High-grade serous carcinoma (HGSC) is a type of tumour that arises from the serous epithelial layer in the abdominopelvic cavity and is mainly found in the ovary. HGSCs make up the majority of ovarian cancer cases and have the lowest survival rates.
HGSC is distinct from low-grade serous carcinoma (LGSC) which arises from ovarian tissue, is less aggressive and is present in stage I ovarian cancer where tumours are localised to the ovary.

Although originally thought to arise from the squamous epithelial cell layer covering the ovary, HGSC is now thought to originate in the Fallopian tube epithelium. HGSC is much more invasive than LGSC with a higher fatality rate - although it is more sensitive to platinum-based chemotherapy, possibly due to its rapid growth rate.

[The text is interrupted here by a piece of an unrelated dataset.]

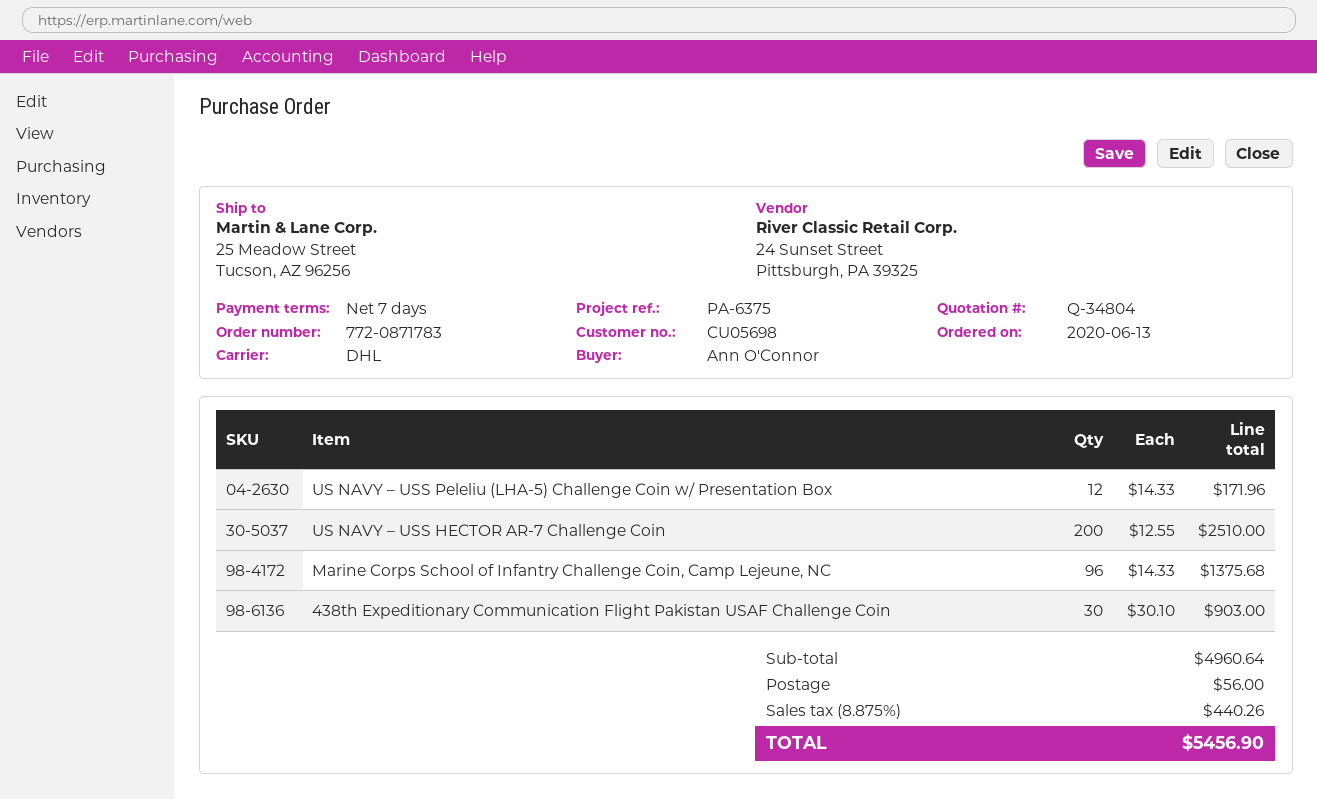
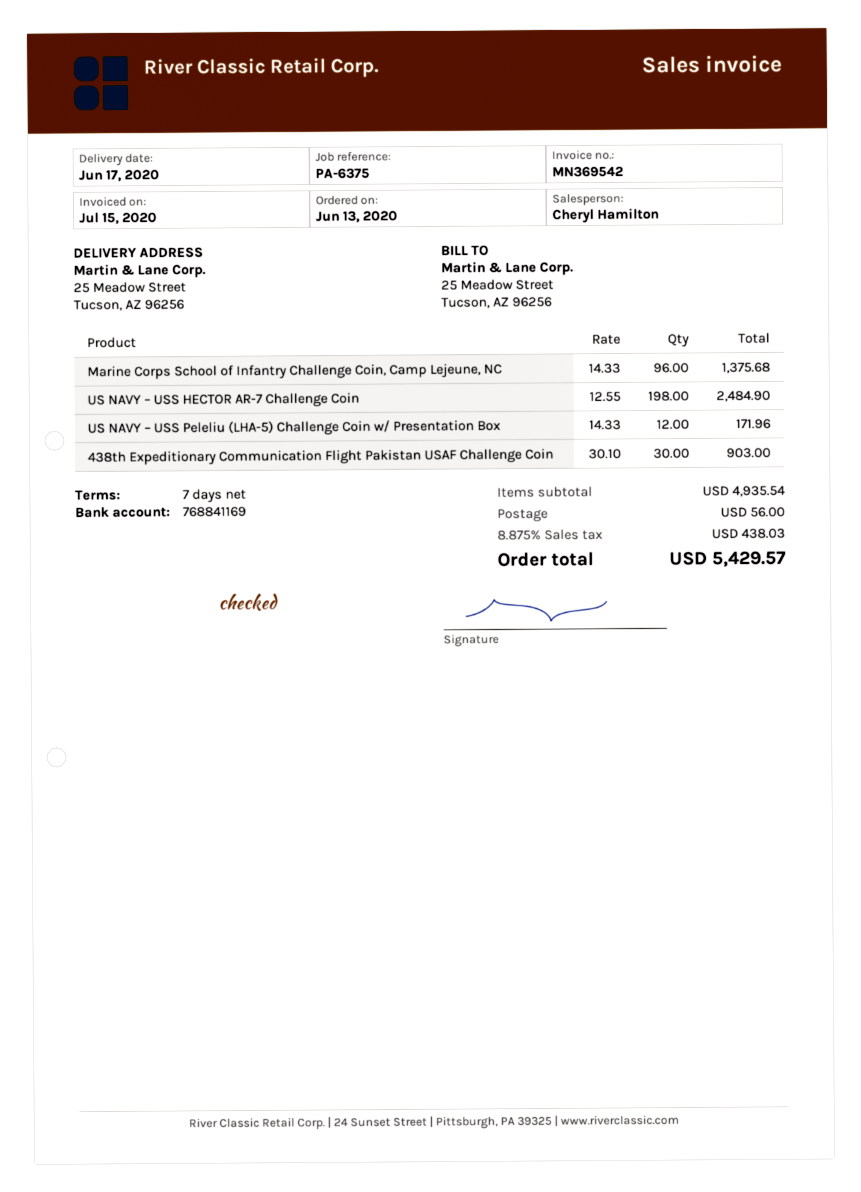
US NAVY – USS HECTOR AR-7 Challenge Coin: 200 x 12.55 = 2510.00 -> 198 x 12.55 = 2484.90
subtotal: 4960.64 -> 4935.54
tax: 8.875% = 440.26 -> 8.875% = 438.03
total: 5456.90 -> 5429.57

In rare cases, HGSCs can develop from LGSCs, but generally the two types arise independently of each other.

== Risk factors ==

=== Environmental risk factors ===
The 'incessant ovulation' theory is suggested by the strong correlation between the number of ovulatory cycles of an individual and their risk of ovarian cancer.

This trend is reflected in the protective effects of pregnancy, parity and breastfeeding against ovarian cancer, and similar findings in epidemiological studies that have indicated a reduction of risk associated with use of oral contraceptive pills.

Ovulation is accepted as the cause of ovarian cortical inclusion cysts, the precursor lesions of serous carcinomas, and lower numbers of these cortical inclusion cysts are thought to be the mechanism by which reducing lifetime ovulations can lower the risk of developing HGSC.

Conversely, a temporal association with menopausal hormone therapy and incidence of HGSC was found, and polycystic ovarian syndrome (PCOS) was shown to contribute to a doubling of the risk of ovarian cancer.

Endometriosis can increase risk for other ovarian cancer subtypes, but is not associated with HGSC.

=== Genetic risk factors ===
More than 20% of ovarian cancer tumours have hereditary origin. The majority of these feature mutations in the tumour suppressor BRCA genes, which tend to give rise to HGSC. A mutation in BRCA1 or BRCA2 can confer a lifetime ovarian cancer risk of 40-50% and 10-20% respectively, with BRCA2 mutations strongly associated with better clinical outcomes.

A specific tumour protein 53 (TP53) expression pattern in the Fallopian tube epithelium – the 'p53 signature' - is thought to be a precursor marker of HGSC. TP53-/- mice (in which the TP53 gene has been deleted) do not develop ovarian carcinomas. However, TP53 mutations were found in 96% of HGSC cases. A local abnormal TP53 expression may thus be indicative of HGSC. In women, pelvic HGSC show either a complete absence of P53 expression, or overexpression, suggesting that any aberration of P53 leads to tumour development. Additionally, overexpression of TP53 is associated with better clinical outcome whereas an absence of the p53 protein is linked to an increased risk of HGSC tumour recurrence.

A recent mouse model suggest that a p53 mutation may induce HGSC arising from the ovary rather than the Fallopian tube.

== Pathophysiology ==

=== Cell origin ===
HGSC are further distinguished from LGSC by 'type I/II' ovarian tumour nomenclature; type I referring to tumour types (e.g. LGSCs) where precursor lesions within the ovary have been characterised, and type II referring to tumour types (e.g. HGSCs) without association of such lesions, tumours understood to develop de novo from the tubal and/or ovarian surface epithelium. This classification has more relevance to research rather than to clinical practice.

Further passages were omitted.